Source code for regressioninc.testing.complex

"""
Functions for generating and visualising complex-valued testing data
"""
from loguru import logger
from typing import Optional
from pydantic import BaseModel
import numpy as np
import matplotlib
import matplotlib.pyplot as plt

from regressioninc.base import Regressor


[docs]class ComplexGrid(BaseModel):
    """A class to generate a grid for complex data"""

    r1: float
    """Starting real pt"""
    r2: float
    """End real pt"""
    nr: int
    """Number of real pts"""
    i1: float
    """Start imaginary pt"""
    i2: float
    """End imaginary pt"""
    ni: int
    """Number of imaginary pts"""

    @property
    def n_pts(self) -> int:
        """
        Get the number of points grid

        Returns
        -------
        int
            Number of points in grid

        Examples
        --------
        >>> from regressioninc.testing.complex import ComplexGrid
        >>> grid = ComplexGrid(r1=0, r2=5, nr=6, i1=0, i2=5, ni=6)
        >>> grid.n_pts
        36
        """
        return self.nr * self.ni

[docs]    def grid(self) -> np.ndarray:
        """
        Get the grid points as an 2-D array

        Returns
        -------
        np.ndarray
            The grid points as a 2-D array

        Examples
        --------
        >>> from regressioninc.testing.complex import ComplexGrid
        >>> grid = ComplexGrid(r1=-1, r2=1, nr=3, i1=-1, i2=1, ni=3)
        >>> grid.grid()
        array([[-1.-1.j, -1.+0.j, -1.+1.j],
               [ 0.-1.j,  0.+0.j,  0.+1.j],
               [ 1.-1.j,  1.+0.j,  1.+1.j]])
        """
        r_pts = np.linspace(self.r1, self.r2, num=self.nr)
        i_pts = np.linspace(self.i1, self.i2, num=self.ni)
        reals, imags = np.meshgrid(r_pts, i_pts, indexing="ij")
        return reals + 1j * imags

[docs]    def flat_grid(self) -> np.ndarray:
        """
        Get the grid as a flat array

        Returns
        -------
        np.ndarray
            The grid of points as a 1-D flattened array

        Examples
        --------
        >>> from regressioninc.testing.complex import ComplexGrid
        >>> grid = ComplexGrid(r1=-1, r2=1, nr=3, i1=-1, i2=1, ni=3)
        >>> grid.grid()
        array([[-1.-1.j, -1.+0.j, -1.+1.j],
               [ 0.-1.j,  0.+0.j,  0.+1.j],
               [ 1.-1.j,  1.+0.j,  1.+1.j]])
        """
        return self.grid().flatten().reshape(self.n_pts, 1)
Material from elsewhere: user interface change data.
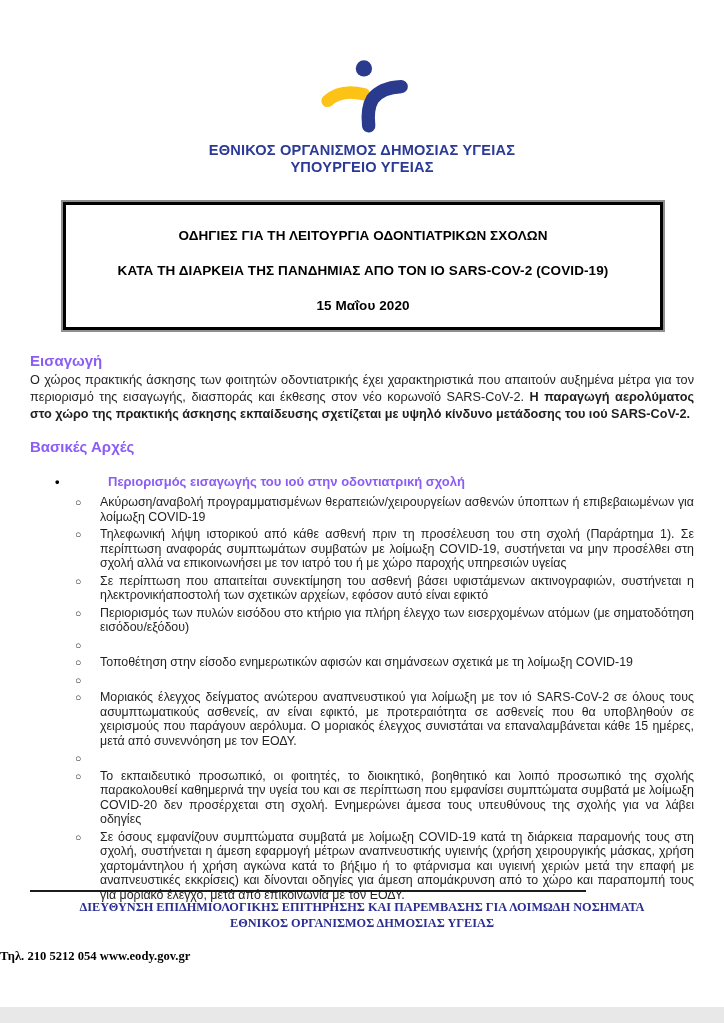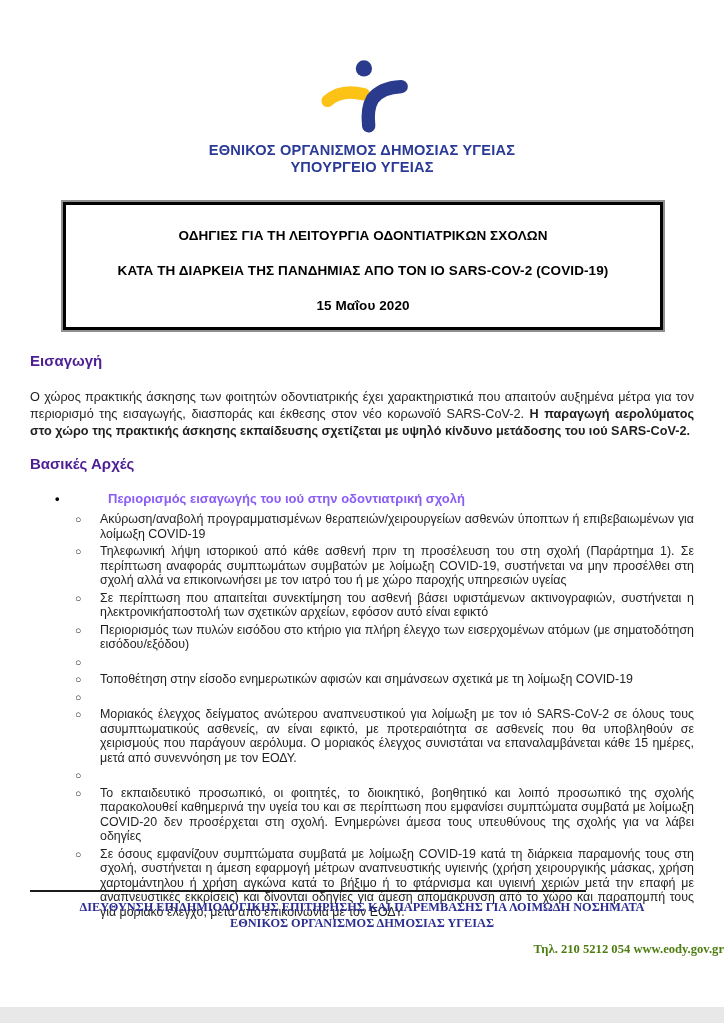--- a/index.html
+++ b/index.html
@@ -35,7 +35,7 @@
   
   .content { margin:0 30px; }
   .sec-heading {
-    font-weight:bold; font-size:15px; color:#4c1d95;
+    font-weight:bold; font-size:15px; color:#8b5cf6;
   }
   .intro-heading { margin-top:22px; }
   .intro-par {

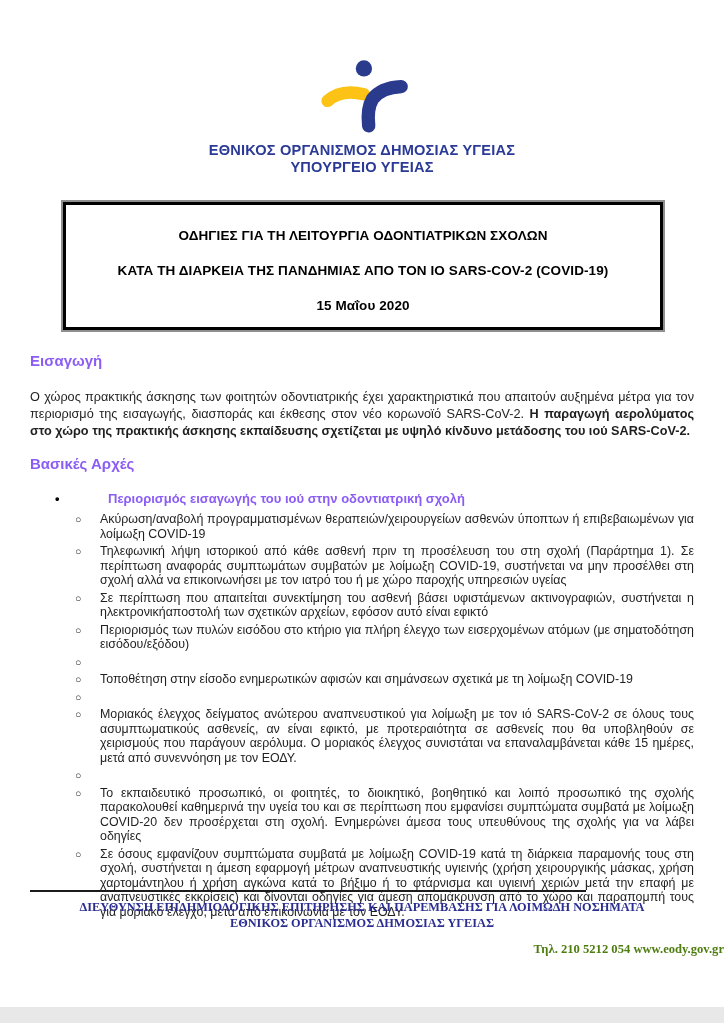--- a/index.html
+++ b/index.html
@@ -39,7 +39,7 @@
   }
   .intro-heading { margin-top:22px; }
   .intro-par {
-    margin-top:20px;
+    margin-top:3px;
     font-size:12.7px; line-height:17px; text-align:justify;
   }
   .principles-heading { margin-top:15px; }

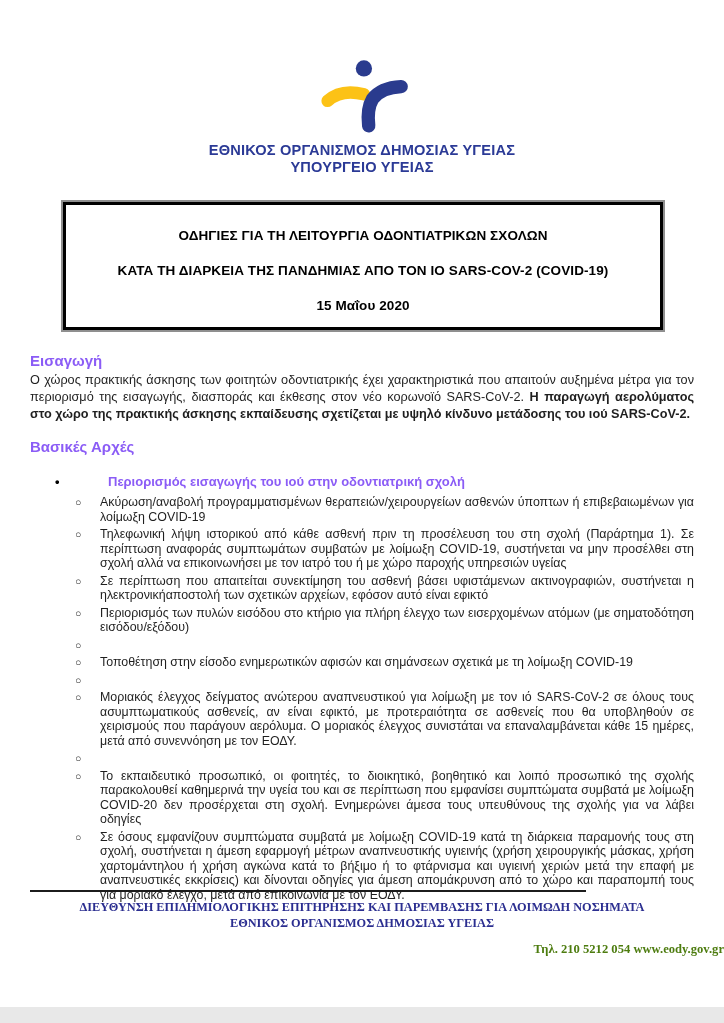--- a/index.html
+++ b/index.html
@@ -71,9 +71,9 @@
     font-weight:bold; font-size:12.3px; line-height:16px; color:#2b2e90;
   }
   .footer-contact {
-    margin-top:11px; text-align:right;
+    margin-top:18px; text-align:left;
     font-family:"Liberation Serif", serif;
-    font-weight:bold; font-size:12.6px; color:#4d7c0f;
+    font-weight:bold; font-size:12.6px; color:#000000;
   }
 </style>
 </head>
[docs]def generate_linear_grid(
    coef: np.ndarray, grids: list[ComplexGrid], intercept: complex = 0
) -> tuple[np.ndarray, np.ndarray]:
    """
    Generate complex regression data from coefficients and grids of regressors

    Parameters
    ----------
    coef : np.ndarray
        The coefficients for the regressors
    grids : list[ComplexGrid]
        The grid of points for each regressor
    intercept : complex, optional
        The intercept, by default 0

    Returns
    -------
    tuple[np.ndarray, np.ndarray]
        X, y for the regression problem

    Raises
    ------
    ValueError
        If the number of grids provided does not equal the number of
        coefficients
    ValueError
        If the grids have different numbers of points
    """
    n_coef = coef.size

    if (n_grids := len(grids)) != n_coef:
        raise ValueError(f"{n_grids=} != {n_coef=}")
    pts = [g.n_pts for g in grids]
    if len(set(pts)) != 1:
        raise ValueError(f"The regressor grids have different numbers of points {pts}")
    n_pts = pts[0]

    X = np.empty(shape=(n_pts, n_coef), dtype=complex)
    for icoef in range(n_coef):
        X[:, icoef] = np.squeeze(grids[icoef].flat_grid())
    y = np.matmul(X, coef) + intercept
    return X, y


[docs]def generate_linear_random(
    coef: np.ndarray, n_samples: int, intercept: complex = 0, min_rand=-10, max_rand=10
):
    """Produce complex data for testing without any noise"""
    n_regressors = coef.size
    if n_samples is None:
        n_samples = coef.size * 2
    if n_samples < n_regressors:
        raise ValueError(f"{n_samples=} must be >= {n_regressors=}")
    shape = (n_samples, n_regressors)
    # generate the data
    X = np.random.uniform(min_rand, max_rand, size=shape)
    X = X.astype(complex) + 1.0j * np.random.uniform(-20, 20, size=shape)
    X = X.reshape(n_samples, n_regressors)
    y = np.matmul(X, coef) + intercept
    return X, y


[docs]def add_gaussian_noise(
    data: np.ndarray,
    loc: Optional[tuple[float]] = None,
    scale: Optional[tuple[float]] = None,
) -> np.ndarray:
    """Add Gaussian noise to data"""
    n_samples = data.shape[0]
    scale = 0.5 * np.array([[scale[0], 0], [0, scale[1]]])
    z = np.random.multivariate_normal(loc, scale, size=n_samples).view(complex)
    return data + np.squeeze(z)


[docs]def add_outliers(
    y: np.ndarray,
    outlier_percent: float = 5,
    mult_min=3,
    mult_max=5,
    random_signs_real: bool = False,
    random_signs_imag: bool = False,
) -> np.ndarray:
    """Add outliers to a complex-valued 1-D observations array"""
    if mult_min >= mult_max:
        raise ValueError(f"{mult_min=} must be less than {mult_max=}")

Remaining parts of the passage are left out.